### DATA
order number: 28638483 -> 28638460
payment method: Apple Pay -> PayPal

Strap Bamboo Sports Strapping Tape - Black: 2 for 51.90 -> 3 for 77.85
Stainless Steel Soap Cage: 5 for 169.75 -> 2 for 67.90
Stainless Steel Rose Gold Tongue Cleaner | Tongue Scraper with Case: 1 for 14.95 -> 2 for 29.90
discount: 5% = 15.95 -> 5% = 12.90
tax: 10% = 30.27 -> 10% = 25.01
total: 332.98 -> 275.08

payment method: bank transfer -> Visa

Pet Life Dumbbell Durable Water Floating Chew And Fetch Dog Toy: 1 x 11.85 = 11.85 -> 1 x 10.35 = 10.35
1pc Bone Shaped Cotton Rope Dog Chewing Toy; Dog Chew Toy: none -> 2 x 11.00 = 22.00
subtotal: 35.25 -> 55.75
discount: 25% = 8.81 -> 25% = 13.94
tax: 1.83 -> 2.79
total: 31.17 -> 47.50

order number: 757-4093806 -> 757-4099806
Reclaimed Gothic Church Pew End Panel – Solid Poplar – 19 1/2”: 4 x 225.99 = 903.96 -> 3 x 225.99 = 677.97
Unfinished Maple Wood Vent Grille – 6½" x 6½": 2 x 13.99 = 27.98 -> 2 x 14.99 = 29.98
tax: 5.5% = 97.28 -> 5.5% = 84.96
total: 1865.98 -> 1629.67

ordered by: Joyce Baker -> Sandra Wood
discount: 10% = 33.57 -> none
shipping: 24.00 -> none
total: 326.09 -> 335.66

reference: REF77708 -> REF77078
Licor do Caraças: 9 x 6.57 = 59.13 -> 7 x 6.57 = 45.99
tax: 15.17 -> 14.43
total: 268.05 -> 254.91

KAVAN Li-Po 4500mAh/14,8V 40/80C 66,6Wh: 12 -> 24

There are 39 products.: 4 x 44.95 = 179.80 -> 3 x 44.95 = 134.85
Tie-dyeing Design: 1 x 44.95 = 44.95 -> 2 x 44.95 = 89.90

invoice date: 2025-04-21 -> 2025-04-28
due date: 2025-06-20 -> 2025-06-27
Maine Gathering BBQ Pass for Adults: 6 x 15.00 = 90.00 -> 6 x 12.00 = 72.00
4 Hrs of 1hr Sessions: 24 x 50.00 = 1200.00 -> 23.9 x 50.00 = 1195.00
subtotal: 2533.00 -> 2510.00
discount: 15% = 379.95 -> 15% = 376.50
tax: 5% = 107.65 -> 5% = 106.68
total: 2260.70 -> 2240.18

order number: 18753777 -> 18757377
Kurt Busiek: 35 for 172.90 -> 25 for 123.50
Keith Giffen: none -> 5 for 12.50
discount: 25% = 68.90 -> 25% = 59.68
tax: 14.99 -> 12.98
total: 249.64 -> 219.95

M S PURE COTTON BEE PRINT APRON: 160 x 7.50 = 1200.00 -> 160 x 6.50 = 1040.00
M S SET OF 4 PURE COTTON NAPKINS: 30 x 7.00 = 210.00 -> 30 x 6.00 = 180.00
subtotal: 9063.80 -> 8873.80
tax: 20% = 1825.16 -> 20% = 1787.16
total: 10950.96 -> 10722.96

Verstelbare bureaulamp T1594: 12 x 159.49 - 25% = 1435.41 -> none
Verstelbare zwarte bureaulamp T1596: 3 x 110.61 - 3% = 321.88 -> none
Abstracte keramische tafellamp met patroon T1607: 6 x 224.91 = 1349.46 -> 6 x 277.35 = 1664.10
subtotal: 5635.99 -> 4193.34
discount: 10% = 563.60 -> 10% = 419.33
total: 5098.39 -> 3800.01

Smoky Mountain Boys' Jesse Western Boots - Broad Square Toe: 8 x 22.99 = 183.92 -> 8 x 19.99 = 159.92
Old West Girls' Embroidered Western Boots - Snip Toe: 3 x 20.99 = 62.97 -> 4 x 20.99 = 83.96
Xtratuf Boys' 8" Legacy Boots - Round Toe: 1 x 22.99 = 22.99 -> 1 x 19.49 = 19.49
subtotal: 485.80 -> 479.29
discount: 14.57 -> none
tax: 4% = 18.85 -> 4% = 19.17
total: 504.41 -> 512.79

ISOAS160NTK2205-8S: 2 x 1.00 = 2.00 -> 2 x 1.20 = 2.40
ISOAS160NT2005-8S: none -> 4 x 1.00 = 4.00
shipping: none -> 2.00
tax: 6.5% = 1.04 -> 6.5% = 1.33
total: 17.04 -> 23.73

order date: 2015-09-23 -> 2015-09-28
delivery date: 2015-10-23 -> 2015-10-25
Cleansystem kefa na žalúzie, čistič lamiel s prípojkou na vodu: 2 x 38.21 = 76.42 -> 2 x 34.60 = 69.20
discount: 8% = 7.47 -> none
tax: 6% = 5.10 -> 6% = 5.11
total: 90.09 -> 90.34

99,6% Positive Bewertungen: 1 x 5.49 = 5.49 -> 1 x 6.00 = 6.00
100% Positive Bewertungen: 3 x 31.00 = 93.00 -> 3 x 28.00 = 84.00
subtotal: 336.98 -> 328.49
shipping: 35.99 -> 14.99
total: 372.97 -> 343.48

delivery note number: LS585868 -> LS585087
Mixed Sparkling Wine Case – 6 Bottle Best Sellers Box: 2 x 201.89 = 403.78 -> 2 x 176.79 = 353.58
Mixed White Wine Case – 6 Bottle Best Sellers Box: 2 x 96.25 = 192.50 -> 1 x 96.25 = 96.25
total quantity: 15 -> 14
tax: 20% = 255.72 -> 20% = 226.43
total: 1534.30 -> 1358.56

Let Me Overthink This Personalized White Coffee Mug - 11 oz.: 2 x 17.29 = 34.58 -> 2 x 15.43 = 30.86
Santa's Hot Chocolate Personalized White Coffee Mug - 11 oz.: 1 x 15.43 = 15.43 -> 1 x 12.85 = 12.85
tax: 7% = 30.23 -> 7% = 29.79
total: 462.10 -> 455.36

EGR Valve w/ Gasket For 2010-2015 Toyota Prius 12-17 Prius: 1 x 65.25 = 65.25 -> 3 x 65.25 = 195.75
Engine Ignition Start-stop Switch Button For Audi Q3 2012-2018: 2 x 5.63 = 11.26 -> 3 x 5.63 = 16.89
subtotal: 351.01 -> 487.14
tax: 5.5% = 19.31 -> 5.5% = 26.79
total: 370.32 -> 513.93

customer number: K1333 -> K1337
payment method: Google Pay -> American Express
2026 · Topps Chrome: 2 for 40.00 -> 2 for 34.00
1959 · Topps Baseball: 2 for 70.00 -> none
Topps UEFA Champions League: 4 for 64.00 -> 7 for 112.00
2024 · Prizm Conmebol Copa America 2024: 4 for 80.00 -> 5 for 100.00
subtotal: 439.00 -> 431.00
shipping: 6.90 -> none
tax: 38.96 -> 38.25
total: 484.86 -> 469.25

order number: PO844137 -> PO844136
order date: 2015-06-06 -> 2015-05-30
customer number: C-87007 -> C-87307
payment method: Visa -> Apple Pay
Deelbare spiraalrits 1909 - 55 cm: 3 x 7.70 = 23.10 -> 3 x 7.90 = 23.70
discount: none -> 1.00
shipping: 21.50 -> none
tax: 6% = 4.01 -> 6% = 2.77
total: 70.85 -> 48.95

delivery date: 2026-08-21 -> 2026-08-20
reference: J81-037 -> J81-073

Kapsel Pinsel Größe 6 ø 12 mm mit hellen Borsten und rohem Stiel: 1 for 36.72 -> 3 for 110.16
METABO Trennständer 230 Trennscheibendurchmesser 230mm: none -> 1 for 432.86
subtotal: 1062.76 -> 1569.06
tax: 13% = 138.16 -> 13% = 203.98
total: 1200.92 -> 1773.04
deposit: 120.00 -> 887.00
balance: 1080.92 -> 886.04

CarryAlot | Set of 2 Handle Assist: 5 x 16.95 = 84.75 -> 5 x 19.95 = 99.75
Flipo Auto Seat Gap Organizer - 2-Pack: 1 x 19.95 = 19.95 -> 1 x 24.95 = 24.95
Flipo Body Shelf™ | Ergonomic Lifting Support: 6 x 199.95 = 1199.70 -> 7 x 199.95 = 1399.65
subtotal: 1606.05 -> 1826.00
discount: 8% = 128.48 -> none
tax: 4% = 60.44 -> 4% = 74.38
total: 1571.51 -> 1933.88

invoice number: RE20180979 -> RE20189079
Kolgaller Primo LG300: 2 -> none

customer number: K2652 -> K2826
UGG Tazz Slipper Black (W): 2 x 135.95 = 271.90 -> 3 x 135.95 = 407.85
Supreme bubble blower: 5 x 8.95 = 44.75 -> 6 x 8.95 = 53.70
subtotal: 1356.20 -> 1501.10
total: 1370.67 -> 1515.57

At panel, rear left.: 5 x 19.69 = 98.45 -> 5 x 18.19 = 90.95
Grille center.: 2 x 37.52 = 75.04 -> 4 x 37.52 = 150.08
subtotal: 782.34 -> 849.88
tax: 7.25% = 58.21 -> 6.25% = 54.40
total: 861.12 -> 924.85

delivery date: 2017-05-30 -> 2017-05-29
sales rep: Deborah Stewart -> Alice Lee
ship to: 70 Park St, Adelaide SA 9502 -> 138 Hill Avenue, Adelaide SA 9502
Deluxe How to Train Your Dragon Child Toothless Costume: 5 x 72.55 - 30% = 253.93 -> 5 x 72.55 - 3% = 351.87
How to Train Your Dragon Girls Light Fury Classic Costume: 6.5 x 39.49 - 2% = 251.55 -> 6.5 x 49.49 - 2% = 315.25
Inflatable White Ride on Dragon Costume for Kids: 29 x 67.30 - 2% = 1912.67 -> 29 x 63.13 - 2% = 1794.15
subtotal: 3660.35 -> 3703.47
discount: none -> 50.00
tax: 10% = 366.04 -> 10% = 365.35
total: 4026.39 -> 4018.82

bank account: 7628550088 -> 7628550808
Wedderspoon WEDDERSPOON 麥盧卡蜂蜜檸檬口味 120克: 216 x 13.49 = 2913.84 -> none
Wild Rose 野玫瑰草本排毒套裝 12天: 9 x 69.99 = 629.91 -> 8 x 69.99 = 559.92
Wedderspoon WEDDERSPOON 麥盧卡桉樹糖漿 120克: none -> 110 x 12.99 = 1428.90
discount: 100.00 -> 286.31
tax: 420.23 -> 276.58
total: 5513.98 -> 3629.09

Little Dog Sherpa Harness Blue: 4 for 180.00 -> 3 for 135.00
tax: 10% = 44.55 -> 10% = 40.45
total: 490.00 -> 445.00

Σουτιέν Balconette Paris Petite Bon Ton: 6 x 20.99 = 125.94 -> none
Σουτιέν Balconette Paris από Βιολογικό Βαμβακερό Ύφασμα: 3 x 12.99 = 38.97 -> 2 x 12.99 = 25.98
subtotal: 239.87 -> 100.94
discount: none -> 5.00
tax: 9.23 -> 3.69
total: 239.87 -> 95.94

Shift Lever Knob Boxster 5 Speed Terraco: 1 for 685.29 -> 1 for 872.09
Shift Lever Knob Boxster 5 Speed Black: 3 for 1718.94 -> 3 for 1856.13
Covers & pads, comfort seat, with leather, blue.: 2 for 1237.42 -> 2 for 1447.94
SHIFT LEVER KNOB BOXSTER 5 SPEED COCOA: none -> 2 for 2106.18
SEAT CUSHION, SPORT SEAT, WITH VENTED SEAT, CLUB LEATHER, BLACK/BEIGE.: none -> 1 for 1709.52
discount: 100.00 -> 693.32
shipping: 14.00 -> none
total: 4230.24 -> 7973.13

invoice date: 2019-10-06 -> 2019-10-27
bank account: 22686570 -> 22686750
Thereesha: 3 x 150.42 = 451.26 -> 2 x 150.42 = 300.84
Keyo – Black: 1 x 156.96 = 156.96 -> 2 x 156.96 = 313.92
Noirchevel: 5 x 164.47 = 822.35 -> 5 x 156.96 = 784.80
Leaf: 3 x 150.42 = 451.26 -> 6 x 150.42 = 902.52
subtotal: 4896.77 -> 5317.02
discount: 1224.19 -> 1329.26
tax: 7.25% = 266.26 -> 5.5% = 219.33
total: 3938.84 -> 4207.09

### TASK DIRECTIONS
Output all lines from the beginning of the data up to the line holding "payment method: bank transfer -> Visa", that line included, exactly as written.

### RESULT OF THIS EXERCISE
order number: 28638483 -> 28638460
payment method: Apple Pay -> PayPal

Strap Bamboo Sports Strapping Tape - Black: 2 for 51.90 -> 3 for 77.85
Stainless Steel Soap Cage: 5 for 169.75 -> 2 for 67.90
Stainless Steel Rose Gold Tongue Cleaner | Tongue Scraper with Case: 1 for 14.95 -> 2 for 29.90
discount: 5% = 15.95 -> 5% = 12.90
tax: 10% = 30.27 -> 10% = 25.01
total: 332.98 -> 275.08

payment method: bank transfer -> Visa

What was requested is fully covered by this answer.